Others are equally brutal. Trustee Jimmy Martinez says Gonzalez focused on inconsequential matters-whining one day about inferior office furnishing, another about employees unable to craft proper memos. Her deputy, Eleanor Ortiz, remembers she often found Gonzalez on the telephone with her husband Chris-discussing either his failure to find a job in town or their inability to sell their home in Houston.

“Everybody thought she could walk on water,” Martinez says. “And when she decided to leave, she left. She knows the political game. And that’s where she comes from. She has not spent too much time in the classroom lately. She did it, but she’s never looked back.”

When she left Santa Fe in April 1996 to become deputy superintendent here, Gonzalez bid New Mexicans adios Thatcher-style, saying that she’d not miss their “Neanderthal comments.” Santa Fe raked back by blackening her fiscal skills-pointing out that her plan to save money by canceling contracts for private speech therapists, audiologists and other medical professionals backfired, costing the district almost $500,000 when it later had to hire its own specialists.

“Santa Fe was really the scenic route for me,” she reasons, blithely. “My life has been in big city districts, and Dallas has been much more comfortable than Santa Fe ever was.”

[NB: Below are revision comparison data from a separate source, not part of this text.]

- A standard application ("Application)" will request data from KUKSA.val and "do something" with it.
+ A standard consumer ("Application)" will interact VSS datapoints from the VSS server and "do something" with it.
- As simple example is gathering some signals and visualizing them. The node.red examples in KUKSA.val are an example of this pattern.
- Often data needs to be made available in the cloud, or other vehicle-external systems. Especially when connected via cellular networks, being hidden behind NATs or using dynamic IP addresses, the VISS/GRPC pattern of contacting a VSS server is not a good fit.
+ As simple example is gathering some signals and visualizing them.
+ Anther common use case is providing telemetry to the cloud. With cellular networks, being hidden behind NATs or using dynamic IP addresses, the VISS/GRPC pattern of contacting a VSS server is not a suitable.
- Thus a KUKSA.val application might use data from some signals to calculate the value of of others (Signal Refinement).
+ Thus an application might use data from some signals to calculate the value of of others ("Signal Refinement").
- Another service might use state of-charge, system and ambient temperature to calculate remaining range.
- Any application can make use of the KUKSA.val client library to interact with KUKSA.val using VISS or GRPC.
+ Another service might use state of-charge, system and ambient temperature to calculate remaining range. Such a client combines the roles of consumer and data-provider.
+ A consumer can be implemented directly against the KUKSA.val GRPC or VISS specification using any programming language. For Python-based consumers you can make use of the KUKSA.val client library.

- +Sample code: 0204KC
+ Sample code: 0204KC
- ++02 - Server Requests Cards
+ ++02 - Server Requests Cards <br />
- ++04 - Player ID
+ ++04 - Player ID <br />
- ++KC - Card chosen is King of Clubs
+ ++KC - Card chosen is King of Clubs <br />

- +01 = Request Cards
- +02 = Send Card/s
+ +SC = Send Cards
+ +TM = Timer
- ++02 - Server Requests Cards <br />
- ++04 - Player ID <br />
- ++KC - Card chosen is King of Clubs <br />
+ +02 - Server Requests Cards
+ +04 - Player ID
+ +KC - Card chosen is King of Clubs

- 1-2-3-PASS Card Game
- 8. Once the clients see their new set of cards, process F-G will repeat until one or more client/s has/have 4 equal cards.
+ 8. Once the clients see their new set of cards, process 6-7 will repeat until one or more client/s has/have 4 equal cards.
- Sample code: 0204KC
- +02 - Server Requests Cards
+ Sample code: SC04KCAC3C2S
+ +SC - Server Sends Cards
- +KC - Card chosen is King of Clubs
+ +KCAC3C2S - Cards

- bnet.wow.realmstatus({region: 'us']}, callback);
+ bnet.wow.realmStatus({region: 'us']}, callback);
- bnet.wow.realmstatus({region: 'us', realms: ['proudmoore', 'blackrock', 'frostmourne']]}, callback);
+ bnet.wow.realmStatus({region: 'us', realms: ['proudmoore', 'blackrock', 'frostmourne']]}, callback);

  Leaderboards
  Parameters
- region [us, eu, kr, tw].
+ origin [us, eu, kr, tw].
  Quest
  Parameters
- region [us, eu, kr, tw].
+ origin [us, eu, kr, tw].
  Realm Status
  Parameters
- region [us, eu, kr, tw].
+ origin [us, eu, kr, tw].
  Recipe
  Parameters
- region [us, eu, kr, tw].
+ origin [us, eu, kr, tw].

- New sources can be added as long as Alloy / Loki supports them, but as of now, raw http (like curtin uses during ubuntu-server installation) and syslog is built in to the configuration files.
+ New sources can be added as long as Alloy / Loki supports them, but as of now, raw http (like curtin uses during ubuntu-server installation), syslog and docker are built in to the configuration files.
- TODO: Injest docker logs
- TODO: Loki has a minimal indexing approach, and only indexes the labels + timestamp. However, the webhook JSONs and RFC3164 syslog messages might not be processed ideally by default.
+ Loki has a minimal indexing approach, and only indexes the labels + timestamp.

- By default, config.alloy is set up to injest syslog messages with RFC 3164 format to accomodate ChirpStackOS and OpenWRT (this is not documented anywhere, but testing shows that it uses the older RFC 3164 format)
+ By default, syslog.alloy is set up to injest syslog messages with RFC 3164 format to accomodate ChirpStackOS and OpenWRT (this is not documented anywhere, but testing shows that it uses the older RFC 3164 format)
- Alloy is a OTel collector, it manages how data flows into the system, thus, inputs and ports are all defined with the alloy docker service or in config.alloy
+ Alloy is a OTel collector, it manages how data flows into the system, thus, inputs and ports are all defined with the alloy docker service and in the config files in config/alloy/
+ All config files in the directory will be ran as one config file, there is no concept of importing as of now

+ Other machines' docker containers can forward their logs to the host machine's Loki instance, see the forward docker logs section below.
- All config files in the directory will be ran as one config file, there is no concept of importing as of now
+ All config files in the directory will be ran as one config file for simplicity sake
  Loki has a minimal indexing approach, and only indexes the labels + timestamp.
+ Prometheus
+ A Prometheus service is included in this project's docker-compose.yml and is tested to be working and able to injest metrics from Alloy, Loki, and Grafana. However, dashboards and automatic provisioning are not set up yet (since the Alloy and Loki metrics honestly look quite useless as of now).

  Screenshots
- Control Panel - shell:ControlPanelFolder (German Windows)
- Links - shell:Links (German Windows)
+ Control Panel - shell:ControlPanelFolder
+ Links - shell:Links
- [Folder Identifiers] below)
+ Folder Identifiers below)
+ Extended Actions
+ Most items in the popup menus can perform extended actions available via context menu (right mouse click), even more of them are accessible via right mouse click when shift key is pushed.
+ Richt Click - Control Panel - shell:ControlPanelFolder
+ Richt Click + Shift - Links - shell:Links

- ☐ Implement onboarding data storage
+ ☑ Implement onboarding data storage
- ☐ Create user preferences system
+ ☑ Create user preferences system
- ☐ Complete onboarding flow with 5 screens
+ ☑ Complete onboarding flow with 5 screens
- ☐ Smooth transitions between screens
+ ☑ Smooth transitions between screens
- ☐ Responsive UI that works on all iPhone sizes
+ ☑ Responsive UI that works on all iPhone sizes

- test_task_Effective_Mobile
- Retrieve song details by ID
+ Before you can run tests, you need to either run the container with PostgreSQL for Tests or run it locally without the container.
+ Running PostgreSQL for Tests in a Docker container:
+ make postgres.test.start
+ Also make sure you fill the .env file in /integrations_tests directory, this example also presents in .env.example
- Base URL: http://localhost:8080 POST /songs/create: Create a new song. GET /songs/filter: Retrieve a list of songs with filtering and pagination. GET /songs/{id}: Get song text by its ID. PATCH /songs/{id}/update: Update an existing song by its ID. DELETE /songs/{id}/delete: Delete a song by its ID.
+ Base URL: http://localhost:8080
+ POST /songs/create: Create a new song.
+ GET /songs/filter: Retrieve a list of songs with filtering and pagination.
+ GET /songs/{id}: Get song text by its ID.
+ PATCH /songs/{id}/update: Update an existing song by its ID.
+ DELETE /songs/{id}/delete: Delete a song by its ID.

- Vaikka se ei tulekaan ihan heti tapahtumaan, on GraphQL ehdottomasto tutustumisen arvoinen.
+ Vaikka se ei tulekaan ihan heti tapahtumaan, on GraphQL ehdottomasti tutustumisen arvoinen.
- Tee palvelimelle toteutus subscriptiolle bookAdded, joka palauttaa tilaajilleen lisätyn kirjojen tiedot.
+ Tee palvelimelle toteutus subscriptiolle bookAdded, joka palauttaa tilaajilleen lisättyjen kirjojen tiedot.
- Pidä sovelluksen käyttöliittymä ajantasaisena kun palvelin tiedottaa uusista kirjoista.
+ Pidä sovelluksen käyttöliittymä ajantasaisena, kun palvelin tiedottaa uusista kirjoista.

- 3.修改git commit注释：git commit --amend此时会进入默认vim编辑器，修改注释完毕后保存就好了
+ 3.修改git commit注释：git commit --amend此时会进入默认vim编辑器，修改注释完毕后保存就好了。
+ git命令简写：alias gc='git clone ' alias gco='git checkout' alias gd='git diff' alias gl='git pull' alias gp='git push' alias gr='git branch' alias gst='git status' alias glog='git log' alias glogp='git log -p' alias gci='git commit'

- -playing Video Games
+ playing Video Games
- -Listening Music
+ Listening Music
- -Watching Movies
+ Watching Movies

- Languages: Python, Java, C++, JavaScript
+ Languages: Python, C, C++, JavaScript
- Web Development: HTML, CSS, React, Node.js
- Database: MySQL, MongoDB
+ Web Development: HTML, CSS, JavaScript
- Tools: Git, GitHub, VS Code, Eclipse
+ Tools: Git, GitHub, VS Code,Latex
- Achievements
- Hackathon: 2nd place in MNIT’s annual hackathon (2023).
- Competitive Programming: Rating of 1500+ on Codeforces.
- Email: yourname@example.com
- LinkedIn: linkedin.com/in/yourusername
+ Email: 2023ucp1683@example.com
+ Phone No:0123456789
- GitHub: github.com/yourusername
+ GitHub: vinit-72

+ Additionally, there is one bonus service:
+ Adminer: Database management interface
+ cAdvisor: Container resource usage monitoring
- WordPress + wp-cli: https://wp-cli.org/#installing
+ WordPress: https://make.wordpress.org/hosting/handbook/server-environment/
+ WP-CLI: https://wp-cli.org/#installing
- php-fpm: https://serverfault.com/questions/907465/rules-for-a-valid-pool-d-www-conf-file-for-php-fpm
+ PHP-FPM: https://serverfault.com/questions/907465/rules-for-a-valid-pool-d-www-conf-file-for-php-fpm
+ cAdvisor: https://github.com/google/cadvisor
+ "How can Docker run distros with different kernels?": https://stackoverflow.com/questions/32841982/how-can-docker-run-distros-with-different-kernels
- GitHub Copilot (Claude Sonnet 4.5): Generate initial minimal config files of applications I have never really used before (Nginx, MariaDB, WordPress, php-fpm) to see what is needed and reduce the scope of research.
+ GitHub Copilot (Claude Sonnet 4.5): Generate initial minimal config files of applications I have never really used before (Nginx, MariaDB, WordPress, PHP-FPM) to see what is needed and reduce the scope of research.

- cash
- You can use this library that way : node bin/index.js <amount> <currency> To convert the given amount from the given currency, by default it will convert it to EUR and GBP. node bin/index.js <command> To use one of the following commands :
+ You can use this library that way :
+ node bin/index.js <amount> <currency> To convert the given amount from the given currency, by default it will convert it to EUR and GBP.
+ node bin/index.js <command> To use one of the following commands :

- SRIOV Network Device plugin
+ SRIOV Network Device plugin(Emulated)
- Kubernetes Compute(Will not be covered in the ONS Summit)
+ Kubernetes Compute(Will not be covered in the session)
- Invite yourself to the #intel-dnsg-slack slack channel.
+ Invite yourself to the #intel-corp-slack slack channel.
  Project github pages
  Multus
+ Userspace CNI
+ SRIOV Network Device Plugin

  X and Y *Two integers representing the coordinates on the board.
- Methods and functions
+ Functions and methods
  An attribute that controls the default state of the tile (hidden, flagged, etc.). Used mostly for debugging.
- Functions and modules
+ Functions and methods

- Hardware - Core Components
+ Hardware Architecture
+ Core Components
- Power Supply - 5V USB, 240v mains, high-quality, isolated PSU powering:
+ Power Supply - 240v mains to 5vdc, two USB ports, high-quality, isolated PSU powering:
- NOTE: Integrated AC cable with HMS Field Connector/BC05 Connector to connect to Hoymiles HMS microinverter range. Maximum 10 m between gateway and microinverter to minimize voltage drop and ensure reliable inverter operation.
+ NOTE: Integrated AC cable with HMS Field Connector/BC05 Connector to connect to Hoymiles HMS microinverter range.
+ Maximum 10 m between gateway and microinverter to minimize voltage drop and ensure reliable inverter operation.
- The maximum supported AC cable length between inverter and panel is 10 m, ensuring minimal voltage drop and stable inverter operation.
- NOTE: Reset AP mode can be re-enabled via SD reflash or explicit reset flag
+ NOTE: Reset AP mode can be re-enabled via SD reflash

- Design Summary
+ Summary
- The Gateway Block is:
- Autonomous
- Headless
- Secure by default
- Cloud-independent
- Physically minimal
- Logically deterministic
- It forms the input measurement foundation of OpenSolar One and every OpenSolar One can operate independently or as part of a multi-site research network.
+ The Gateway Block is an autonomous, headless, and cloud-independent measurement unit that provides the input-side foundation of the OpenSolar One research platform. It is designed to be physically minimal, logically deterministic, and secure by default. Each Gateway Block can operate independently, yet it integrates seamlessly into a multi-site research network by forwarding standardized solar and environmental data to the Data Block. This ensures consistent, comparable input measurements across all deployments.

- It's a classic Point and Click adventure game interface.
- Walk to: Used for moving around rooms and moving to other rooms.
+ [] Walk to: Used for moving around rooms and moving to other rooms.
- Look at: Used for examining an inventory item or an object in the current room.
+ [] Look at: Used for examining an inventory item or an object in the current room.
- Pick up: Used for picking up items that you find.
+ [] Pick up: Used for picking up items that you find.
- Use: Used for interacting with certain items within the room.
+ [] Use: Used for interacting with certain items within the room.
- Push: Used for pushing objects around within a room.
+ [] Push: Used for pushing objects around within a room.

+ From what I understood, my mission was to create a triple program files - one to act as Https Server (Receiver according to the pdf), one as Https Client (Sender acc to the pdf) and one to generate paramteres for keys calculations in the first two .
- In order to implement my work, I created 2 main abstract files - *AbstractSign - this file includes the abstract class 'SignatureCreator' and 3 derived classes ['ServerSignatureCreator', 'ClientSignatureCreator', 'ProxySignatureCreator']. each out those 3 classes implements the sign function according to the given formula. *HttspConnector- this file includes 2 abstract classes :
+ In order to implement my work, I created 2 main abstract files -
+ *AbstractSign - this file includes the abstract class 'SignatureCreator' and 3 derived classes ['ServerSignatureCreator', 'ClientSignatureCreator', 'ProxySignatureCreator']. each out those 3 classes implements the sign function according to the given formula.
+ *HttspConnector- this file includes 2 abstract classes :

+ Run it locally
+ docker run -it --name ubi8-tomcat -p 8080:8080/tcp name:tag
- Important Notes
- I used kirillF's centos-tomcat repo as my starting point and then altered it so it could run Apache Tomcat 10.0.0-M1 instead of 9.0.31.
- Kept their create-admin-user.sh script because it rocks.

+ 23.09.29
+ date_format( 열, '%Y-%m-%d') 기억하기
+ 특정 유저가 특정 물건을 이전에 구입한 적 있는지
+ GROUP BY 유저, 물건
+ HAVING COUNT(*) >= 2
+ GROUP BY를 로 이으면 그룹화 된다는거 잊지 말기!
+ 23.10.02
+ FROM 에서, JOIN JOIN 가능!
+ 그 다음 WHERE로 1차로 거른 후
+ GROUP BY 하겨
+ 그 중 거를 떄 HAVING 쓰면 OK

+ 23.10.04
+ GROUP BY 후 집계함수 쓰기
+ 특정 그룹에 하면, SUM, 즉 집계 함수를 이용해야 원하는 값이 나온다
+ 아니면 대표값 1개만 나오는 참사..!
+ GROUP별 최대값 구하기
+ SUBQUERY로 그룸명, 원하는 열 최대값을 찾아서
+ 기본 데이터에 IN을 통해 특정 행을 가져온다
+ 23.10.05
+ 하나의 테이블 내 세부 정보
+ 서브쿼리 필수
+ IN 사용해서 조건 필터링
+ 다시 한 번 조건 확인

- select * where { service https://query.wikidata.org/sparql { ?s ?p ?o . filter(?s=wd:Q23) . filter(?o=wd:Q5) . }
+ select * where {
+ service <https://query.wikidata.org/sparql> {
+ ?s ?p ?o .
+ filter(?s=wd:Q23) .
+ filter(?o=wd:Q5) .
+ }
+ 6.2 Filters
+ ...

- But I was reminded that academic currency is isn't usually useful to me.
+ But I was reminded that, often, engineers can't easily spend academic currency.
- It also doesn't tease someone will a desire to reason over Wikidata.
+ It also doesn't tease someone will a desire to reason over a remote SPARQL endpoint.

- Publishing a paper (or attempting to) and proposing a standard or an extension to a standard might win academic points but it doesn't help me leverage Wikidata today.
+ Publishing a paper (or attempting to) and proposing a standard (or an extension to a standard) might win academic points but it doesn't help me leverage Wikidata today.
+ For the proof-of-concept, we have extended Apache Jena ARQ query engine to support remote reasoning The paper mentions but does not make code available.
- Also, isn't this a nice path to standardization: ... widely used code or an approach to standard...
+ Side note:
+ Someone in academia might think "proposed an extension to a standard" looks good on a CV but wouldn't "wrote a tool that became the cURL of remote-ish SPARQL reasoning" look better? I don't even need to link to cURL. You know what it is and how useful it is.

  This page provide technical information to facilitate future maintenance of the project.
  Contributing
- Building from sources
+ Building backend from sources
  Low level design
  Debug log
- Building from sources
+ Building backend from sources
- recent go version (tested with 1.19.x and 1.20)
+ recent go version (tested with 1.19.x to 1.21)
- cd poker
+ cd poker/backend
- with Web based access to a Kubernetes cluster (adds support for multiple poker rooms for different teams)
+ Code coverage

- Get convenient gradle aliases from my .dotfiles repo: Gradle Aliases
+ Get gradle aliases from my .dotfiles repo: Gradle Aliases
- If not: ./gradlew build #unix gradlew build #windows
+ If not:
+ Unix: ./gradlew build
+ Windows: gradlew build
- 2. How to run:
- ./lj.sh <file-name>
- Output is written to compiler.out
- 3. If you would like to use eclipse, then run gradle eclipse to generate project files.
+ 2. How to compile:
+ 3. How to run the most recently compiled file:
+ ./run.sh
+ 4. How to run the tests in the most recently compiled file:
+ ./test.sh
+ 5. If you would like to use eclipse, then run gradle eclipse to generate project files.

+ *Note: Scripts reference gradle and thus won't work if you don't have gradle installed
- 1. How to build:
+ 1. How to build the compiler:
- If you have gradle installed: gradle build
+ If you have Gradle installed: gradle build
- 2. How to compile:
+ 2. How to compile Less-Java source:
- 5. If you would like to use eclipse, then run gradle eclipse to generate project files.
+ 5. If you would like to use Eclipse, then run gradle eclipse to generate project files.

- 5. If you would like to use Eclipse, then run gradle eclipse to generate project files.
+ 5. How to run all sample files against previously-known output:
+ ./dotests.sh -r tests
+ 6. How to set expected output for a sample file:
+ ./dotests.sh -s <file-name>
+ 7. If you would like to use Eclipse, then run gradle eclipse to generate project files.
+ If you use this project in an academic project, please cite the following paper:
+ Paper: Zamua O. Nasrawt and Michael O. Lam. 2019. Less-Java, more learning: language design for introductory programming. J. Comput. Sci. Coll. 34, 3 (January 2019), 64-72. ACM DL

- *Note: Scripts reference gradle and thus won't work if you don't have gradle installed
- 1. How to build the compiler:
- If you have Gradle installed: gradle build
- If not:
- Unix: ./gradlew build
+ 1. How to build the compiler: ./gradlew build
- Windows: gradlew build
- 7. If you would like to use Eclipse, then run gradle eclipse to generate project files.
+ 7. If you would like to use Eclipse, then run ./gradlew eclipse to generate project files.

DALLAS HAS BEEN “COMFORTABLE” IN-deed: “Lee Alcorn and John Wiley Price have been treating me like dog poop since I got here.” She says the problem of educating kids here comes at her from many angles. Too many students have only one parent at home. Too many teachers are incompetent. Business, a huge backer of the Dallas schools, also contributes, Gonzalez says, laying harsh blame on “arcades, alcohol, cigarettes….”

Gonzalez is steeled to take the political hits, acknowledging that “being a woman you get extra grief.” For her, the battle is not for ethnic turf. Shaking off the sentiment of oppression expressed by her critics, Gonzalez says a school district spending SI billion annually is hardly ignoring the task of education. She’s marshaling a war against failure in the classroom. It is blacks who want that fight, she’ll say in her plucky way. But she’d quickly agree with one black-a critic, at that-on one point.

“Blacks and Hispanics are going to have to forgive each other,” says Ora Lee Watson, DISD’s director of Magnet Schools curriculum and a former trustee. “If we don’t get it together for our children, in this the age of high-technology, our children are going to be the slaves of the 21st Century.”